# Fine-tuning with Low-Rank Adaptation (LoRA)

In [18]:
from google.colab import drive
drive.mount('/content/drive')

Drive already mounted at /content/drive; to attempt to forcibly remount, call drive.mount("/content/drive", force_remount=True).


In [None]:
!pip install wandb python-dotenv datasets peft

In [20]:
import wandb
from dotenv import load_dotenv

from peft import LoraConfig, TaskType, get_peft_model
import transformers
from transformers import BertForSequenceClassification, TrainingArguments, Trainer, AutoTokenizer
from datasets import load_dataset
import numpy as np
from sklearn.metrics import f1_score

transformers.logging.set_verbosity_error()

In [21]:
load_dotenv()
wandb.login()



True

In [22]:
import os
os.environ["WANDB_PROJECT"]="semeval-21-task-7"
os.environ["WANDB_LOG_MODEL"]="checkpoint"

## Dataset loading

In [23]:
dataset = (
    load_dataset('csv', data_files={'train': 'drive/MyDrive/data/train.csv', 'dev': 'drive/MyDrive/data/dev.csv', 'test': 'drive/MyDrive/data/test.csv'})
    .remove_columns(['id', 'humor_rating', 'humor_controversy', 'offense_rating', 'sentence_length'])
    .rename_column('is_humor', 'label'))

## Model setup

In [24]:
tokenizer = AutoTokenizer.from_pretrained('bert-base-uncased')


def tokenize(examples):
    return tokenizer(examples['text'], padding="max_length", truncation=True, max_length=150)

In [25]:
dataset = dataset.map(tokenize, batched=True).remove_columns(['text'])

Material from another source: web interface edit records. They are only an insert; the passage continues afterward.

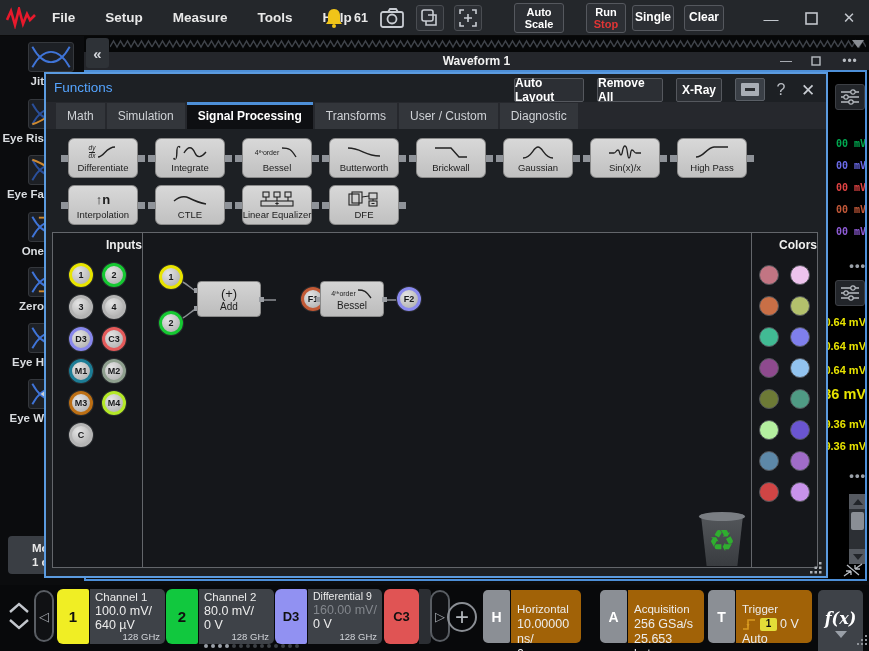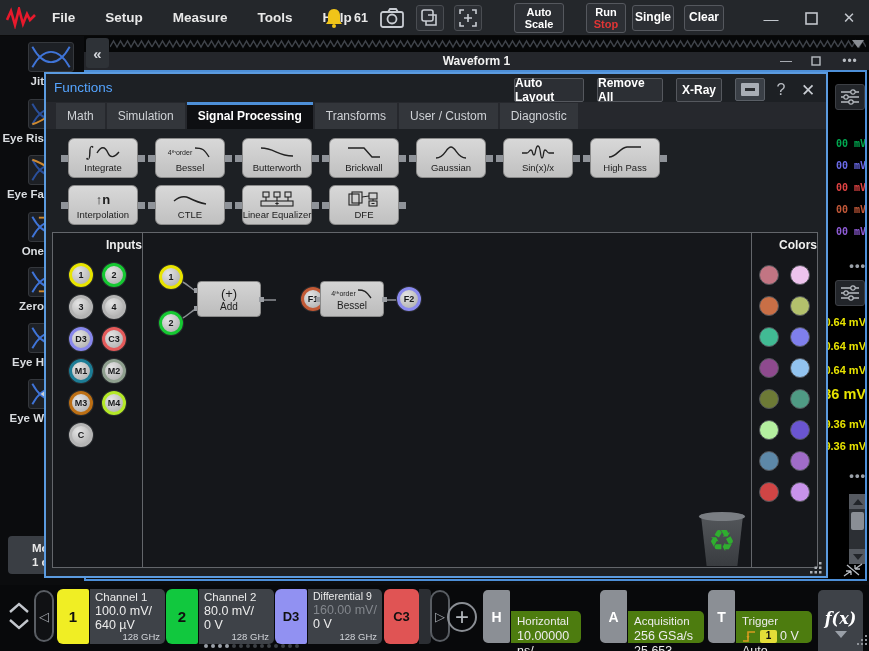--- a/index.html
+++ b/index.html
@@ -428,6 +428,18 @@
     <div class="prow prow1">
       <div class="pblock">
         <div class="picon">
+          <span class="frac">
+              <span class="ft">dy</span>
+              <span class="fb">dx</span>
+            </span>
+          <svg width="20" height="14" viewBox="0 0 20 14">
+              <path d="M1 12 C7 12 9 2 18 2" fill="none" stroke="#222" stroke-width="1.4"></path>
+            </svg>
+        </div>
+        <div class="plabel">Differentiate</div>
+      </div>
+      <div class="pblock">
+        <div class="picon">
           <span class="int-glyph">∫</span>
           <svg width="24" height="15" viewBox="0 0 24 15">
               <path d="M1 8 C5 1 9 1 12 8 C14 13 18 13 23 7" fill="none" stroke="#222" stroke-width="1.4"></path>

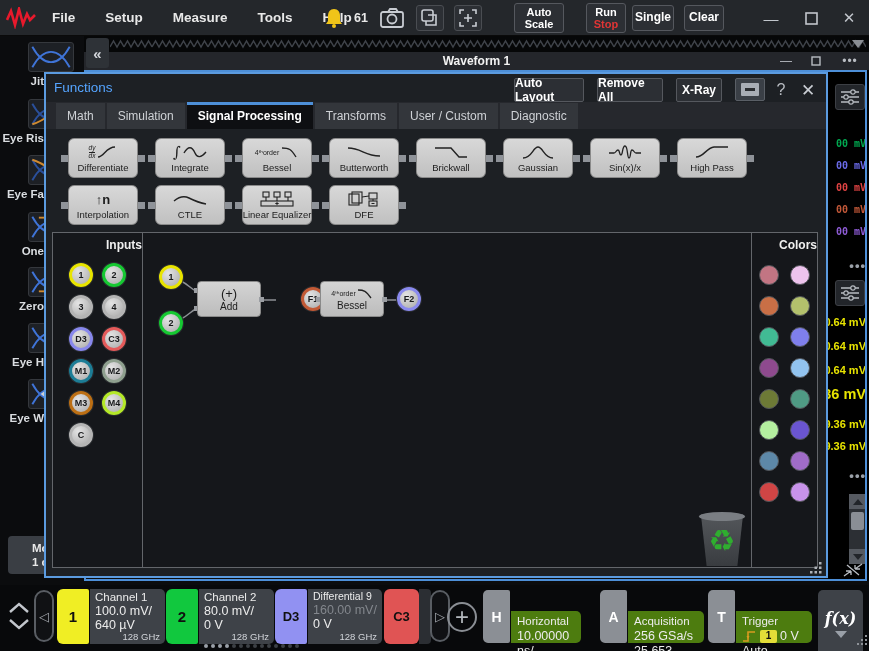--- a/index.html
+++ b/index.html
@@ -160,8 +160,8 @@
 .sysbox {position:absolute; top:5px; height:53px; display:flex;}
 .sys-id {width:27px; background:#8b8f95; border-radius:5px 2px 2px 5px; color:#fff; font-size:14px;
   font-weight:bold; display:flex; align-items:center; justify-content:center;}
-.sys-info {background:#4d7c0f; border-radius:0 5px 5px 0; padding:4px 6px; color:#ececec;
-  display:flex; flex-direction:column; line-height:1.2; margin-left:1px;margin-top:21px;}
+.sys-info {background:#a16207; border-radius:0 5px 5px 0; padding:13px 6px; color:#ececec;
+  display:flex; flex-direction:column; line-height:1.2; margin-left:1px;}
 .si-name {font-size:11.5px;}
 .si-l1,.si-l2 {font-size:12.5px;}
 .trig-row {display:flex; align-items:center; gap:3px;}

Map:   0%|          | 0/800 [00:00<?, ? examples/s]

In [26]:
model = BertForSequenceClassification.from_pretrained('bert-base-uncased', num_labels=2)

## LoRA Setup

In [27]:
def compute_metrics(eval_pred):
    logits, labels = eval_pred
    predictions = np.argmax(logits, axis=-1)

    f1 = f1_score(labels, predictions, average='weighted')

    return {
        'f1': f1
    }


## Training setup

In [None]:
for i in range(1, 6):
    lora_config = LoraConfig(
        task_type=TaskType.SEQ_CLS,
        r=2 ** i,
        lora_alpha=4 ** i,
        lora_dropout=0.1,
        bias="none"
    )

    peft_model = get_peft_model(model, lora_config)
    trainable_params, all_param = peft_model.get_nb_trainable_parameters()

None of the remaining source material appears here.